What "late" means precisely
The previous chapter (/wiki/watermarks-how-we-know-were-done) defined the watermark as a moving frontier on the event-time axis: a promise that no event with event_time < W will arrive any more. That promise is a heuristic. It is right almost always and wrong sometimes. When it is wrong, the event that arrives behind the line is late.
Two slightly different definitions get conflated, and the bug usually lives in the gap between them. Late at the source means event_time < operator.current_watermark when the event is read off the source. Late at the window means the event maps to a window whose end-time has already been crossed by the watermark — the window has been fired. An event can be late-at-source without being late-at-window if the window is large enough; it can also be late-at-window even if the source isn't tracking lateness, because windowing is the operator that makes the firing decision.
The runtime cares about the second definition. Until a window has fired, late-arriving events can simply join the already-buffered events and contribute to the eventual aggregate. Once the window has fired, the aggregate has been emitted downstream and the in-memory state has typically been freed. Now the late event is a problem with no good free answer.
Why this distinction matters in code: in Flink, WindowOperator checks if (window.maxTimestamp() <= currentWatermark) { fire(); cleanState(window); }. After cleanState, the in-memory aggregate is gone. A late event for that window must either be dropped (no state to update), held in a side-output (escapes the operator), or trigger a re-fire that requires a separate allowed_lateness window-state buffer. Each path is a different code branch and a different storage cost.
The three policies
Drop
The default in most stream-processing systems. When the operator detects a late event (event_time + allowed_lateness < watermark), it discards the event and increments a counter (numLateRecordsDropped in Flink, dropped_late_events_total in Beam metrics). The counter goes on the dashboard; the event is gone.
Drop is the right answer when the consumer cannot tolerate retractions and the late-event volume is small enough to be a rounding error. A "transactions per minute" dashboard updated every 60 seconds for an internal health check tolerates 0.05% loss without a single human noticing. A regulatory reconciliation report does not.

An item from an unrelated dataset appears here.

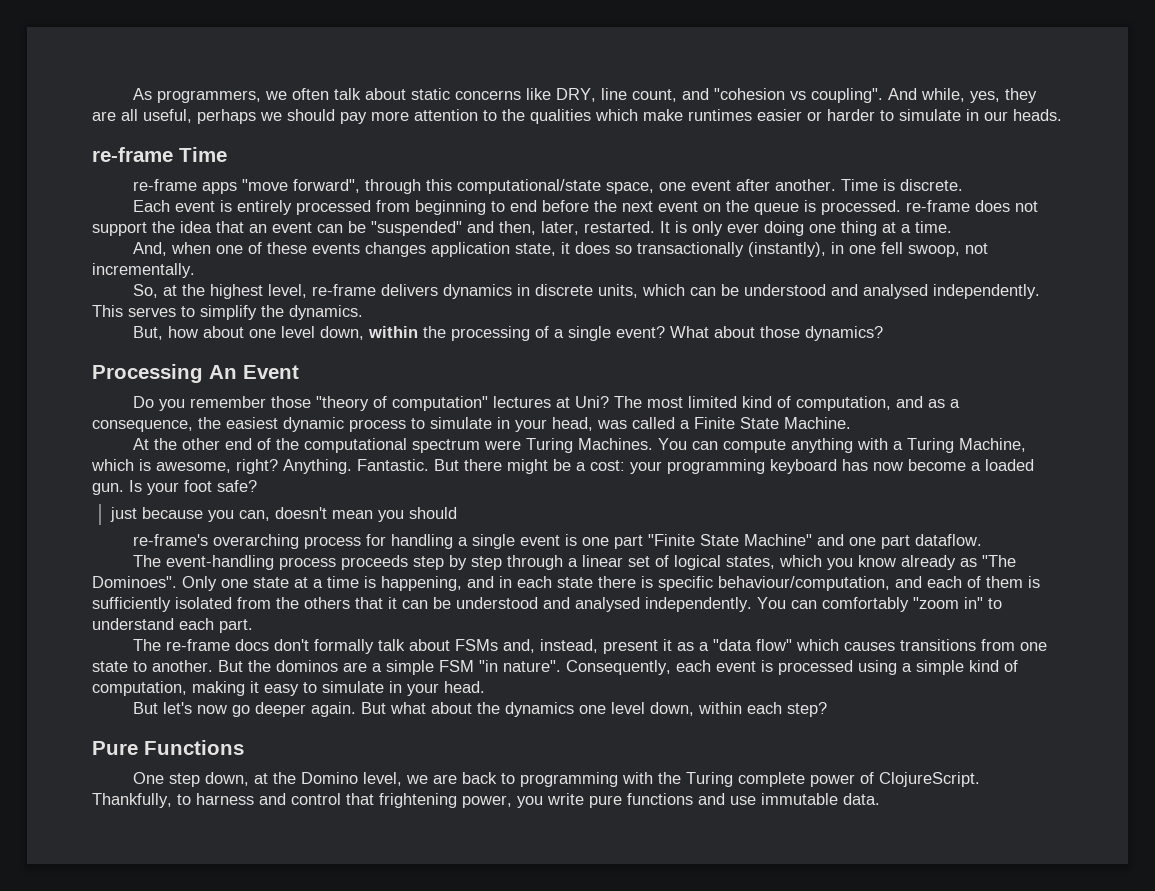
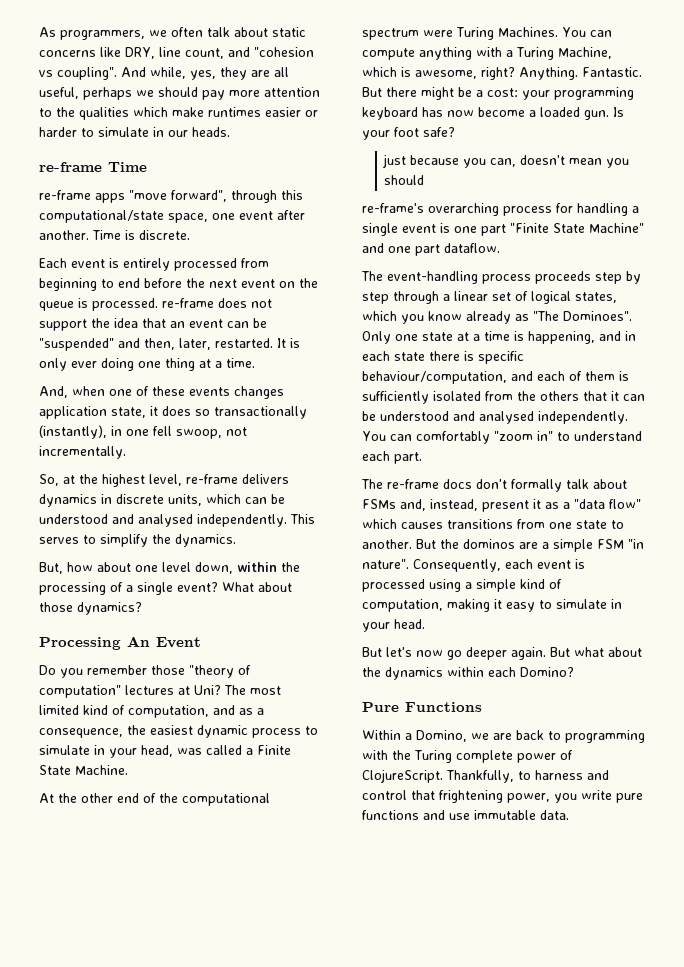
- But what about the dynamics one level down, within each step?
+ But what about the dynamics within each Domino?
- One step down, at the Domino level, we are back to programming with the Turing complete power of ClojureScript.
+ Within a Domino, we are back to programming with the Turing complete power of ClojureScript.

Buffer-then-update with allowed_lateness
The runtime keeps a window's state alive past its firing for an additional allowed_lateness duration. During that window, any late event triggers a re-fire — the runtime updates the aggregate and emits a new result for the same window. After allowed_lateness expires, the state is dropped and any further late events behave as if no policy existed (drop or side-output, depending on configuration).
The output stream now has multiple results per window. The downstream consumer must be able to handle this: either an upsert sink (ClickHouse ReplacingMergeTree, Postgres ON CONFLICT DO UPDATE), or an explicit retraction protocol (Flink's RetractStream, Beam's accumulating_and_retracting).
Side-output
The late event is routed to a separate stream — Flink's OutputTag<T>, Beam's getFailedInsertsRef. The main aggregate stays untouched (the dashboard's number stops moving once the window fires). The side-output stream is consumed by a different process: a reconciliation job, a hot-fix dashboard ("uncounted UPI volume in last 1 hour"), or a manual review queue.
This is the policy that's hardest to get right and the most defensible in production. The main pipeline maintains a clean output schema; the late-event handling is an explicit, observable second pipeline. Why this beats drop+counter: a counter tells you "8,294 events were late in the last hour" but loses which events and what their value was. A side-output stream preserves the rows themselves, so you can compute "₹83,42,166 of UPI volume arrived after watermark for the 19:30 minute" and decide what to do with it.
A demo: implement all three
The cleanest way to feel the trade-offs is to write a 70-line streaming runtime fragment that implements all three policies, run the same input through it, and read the divergent outputs.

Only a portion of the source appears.